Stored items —
Segment Open

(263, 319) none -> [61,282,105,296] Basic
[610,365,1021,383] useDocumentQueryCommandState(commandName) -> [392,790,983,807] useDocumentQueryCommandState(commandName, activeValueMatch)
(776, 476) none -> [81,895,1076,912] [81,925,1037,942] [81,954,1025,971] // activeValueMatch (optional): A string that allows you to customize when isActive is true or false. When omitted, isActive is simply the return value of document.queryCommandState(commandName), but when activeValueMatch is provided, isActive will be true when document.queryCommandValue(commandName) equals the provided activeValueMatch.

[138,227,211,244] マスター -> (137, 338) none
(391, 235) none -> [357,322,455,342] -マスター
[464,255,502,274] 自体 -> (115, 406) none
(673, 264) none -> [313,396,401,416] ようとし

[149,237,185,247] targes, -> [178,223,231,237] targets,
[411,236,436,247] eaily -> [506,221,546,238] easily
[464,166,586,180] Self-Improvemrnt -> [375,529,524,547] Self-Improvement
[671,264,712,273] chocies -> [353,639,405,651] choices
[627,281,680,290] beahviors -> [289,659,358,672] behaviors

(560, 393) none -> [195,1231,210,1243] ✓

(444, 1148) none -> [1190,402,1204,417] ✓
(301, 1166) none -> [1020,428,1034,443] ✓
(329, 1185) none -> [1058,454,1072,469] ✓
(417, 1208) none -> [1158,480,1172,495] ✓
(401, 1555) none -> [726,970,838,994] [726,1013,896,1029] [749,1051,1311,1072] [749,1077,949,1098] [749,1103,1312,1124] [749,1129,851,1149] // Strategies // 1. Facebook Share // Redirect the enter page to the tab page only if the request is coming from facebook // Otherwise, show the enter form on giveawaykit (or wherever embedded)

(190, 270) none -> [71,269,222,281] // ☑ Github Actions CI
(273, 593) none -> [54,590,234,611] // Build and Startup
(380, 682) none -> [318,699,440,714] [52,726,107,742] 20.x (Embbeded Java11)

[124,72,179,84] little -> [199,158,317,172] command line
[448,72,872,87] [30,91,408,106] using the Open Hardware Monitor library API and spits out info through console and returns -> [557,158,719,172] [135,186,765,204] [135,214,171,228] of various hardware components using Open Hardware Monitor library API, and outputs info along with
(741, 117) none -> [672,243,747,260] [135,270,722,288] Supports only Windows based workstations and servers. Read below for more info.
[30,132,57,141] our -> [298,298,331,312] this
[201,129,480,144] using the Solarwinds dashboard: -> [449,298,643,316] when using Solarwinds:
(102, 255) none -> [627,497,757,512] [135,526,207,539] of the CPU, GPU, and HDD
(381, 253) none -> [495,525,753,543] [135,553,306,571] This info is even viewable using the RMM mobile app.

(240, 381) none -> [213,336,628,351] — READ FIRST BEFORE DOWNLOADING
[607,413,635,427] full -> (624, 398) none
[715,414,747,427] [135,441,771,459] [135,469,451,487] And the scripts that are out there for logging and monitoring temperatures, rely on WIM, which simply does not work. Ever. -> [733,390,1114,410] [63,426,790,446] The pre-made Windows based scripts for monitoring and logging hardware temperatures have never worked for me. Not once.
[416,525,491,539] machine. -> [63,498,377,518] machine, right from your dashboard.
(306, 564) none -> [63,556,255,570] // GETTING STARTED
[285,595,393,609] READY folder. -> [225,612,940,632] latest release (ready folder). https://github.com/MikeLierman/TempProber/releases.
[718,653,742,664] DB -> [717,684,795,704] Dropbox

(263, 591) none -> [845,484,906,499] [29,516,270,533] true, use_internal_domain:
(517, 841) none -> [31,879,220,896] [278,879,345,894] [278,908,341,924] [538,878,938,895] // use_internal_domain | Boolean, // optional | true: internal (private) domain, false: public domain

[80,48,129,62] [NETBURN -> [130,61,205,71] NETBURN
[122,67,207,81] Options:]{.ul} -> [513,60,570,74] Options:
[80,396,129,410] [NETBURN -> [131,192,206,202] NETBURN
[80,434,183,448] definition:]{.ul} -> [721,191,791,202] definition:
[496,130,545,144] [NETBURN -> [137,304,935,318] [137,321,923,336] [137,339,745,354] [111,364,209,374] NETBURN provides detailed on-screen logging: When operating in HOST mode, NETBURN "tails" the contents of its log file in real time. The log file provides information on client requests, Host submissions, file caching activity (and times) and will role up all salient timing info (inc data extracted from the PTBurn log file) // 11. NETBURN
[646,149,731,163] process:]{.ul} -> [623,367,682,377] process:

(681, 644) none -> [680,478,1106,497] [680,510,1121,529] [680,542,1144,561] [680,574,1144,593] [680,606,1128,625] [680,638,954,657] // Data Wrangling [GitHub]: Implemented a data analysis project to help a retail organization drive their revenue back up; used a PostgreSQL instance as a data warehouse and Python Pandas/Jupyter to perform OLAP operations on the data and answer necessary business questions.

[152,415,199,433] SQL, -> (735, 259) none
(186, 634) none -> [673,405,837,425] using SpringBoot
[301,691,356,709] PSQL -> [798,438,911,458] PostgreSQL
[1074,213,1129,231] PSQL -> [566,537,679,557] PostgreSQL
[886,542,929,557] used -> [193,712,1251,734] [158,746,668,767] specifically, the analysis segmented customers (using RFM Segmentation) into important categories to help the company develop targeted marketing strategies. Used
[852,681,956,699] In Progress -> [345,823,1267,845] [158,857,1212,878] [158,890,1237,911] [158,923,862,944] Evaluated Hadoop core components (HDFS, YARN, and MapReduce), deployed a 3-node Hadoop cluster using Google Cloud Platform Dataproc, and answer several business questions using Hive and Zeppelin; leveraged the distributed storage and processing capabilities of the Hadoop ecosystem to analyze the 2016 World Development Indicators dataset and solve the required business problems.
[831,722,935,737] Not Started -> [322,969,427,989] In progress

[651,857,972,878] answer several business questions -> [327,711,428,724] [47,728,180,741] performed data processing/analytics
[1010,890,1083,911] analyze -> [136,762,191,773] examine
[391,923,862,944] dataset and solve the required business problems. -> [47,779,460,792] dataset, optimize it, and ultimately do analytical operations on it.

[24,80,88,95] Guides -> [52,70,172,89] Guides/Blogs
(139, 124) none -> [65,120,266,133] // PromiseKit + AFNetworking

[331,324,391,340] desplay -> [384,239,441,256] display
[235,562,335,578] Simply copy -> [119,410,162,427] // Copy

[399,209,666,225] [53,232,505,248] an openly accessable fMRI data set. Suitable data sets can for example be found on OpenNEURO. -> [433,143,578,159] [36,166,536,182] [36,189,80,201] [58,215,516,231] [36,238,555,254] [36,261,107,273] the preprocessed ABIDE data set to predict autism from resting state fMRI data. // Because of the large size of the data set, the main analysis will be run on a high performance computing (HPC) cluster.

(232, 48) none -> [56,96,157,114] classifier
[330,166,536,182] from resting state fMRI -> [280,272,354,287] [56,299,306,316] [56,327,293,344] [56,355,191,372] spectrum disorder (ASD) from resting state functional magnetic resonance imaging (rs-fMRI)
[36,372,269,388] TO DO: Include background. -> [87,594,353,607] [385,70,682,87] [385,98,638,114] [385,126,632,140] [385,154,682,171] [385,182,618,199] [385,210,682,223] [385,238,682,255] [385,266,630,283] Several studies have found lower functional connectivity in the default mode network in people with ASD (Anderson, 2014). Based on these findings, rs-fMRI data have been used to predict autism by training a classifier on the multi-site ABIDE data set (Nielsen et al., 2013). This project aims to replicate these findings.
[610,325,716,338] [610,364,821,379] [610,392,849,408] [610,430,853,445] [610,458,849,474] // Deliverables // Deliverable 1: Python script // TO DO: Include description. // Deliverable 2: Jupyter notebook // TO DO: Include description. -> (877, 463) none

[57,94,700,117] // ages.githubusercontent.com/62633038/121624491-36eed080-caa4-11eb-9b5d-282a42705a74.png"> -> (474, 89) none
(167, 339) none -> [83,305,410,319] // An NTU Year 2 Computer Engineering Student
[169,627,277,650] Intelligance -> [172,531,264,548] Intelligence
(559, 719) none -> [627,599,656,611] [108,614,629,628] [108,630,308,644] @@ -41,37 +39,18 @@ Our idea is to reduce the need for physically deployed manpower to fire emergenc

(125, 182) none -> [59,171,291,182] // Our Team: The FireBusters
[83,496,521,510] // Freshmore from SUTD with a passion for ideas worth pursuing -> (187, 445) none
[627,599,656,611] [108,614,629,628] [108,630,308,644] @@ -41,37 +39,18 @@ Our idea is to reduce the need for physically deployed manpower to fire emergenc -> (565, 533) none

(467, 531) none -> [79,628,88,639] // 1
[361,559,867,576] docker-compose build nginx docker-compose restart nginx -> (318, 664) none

Segment Closed

Required work —
In the entries above, restate word for word the lines between the one holding "[399,209,666,225] [53,232,505,248] an" and the one holding "[330,166,536,182] from resting", inclusive, and nothing besides.

Result of the exercise —
[399,209,666,225] [53,232,505,248] an openly accessable fMRI data set. Suitable data sets can for example be found on OpenNEURO. -> [433,143,578,159] [36,166,536,182] [36,189,80,201] [58,215,516,231] [36,238,555,254] [36,261,107,273] the preprocessed ABIDE data set to predict autism from resting state fMRI data. // Because of the large size of the data set, the main analysis will be run on a high performance computing (HPC) cluster.

(232, 48) none -> [56,96,157,114] classifier
[330,166,536,182] from resting state fMRI -> [280,272,354,287] [56,299,306,316] [56,327,293,344] [56,355,191,372] spectrum disorder (ASD) from resting state functional magnetic resonance imaging (rs-fMRI)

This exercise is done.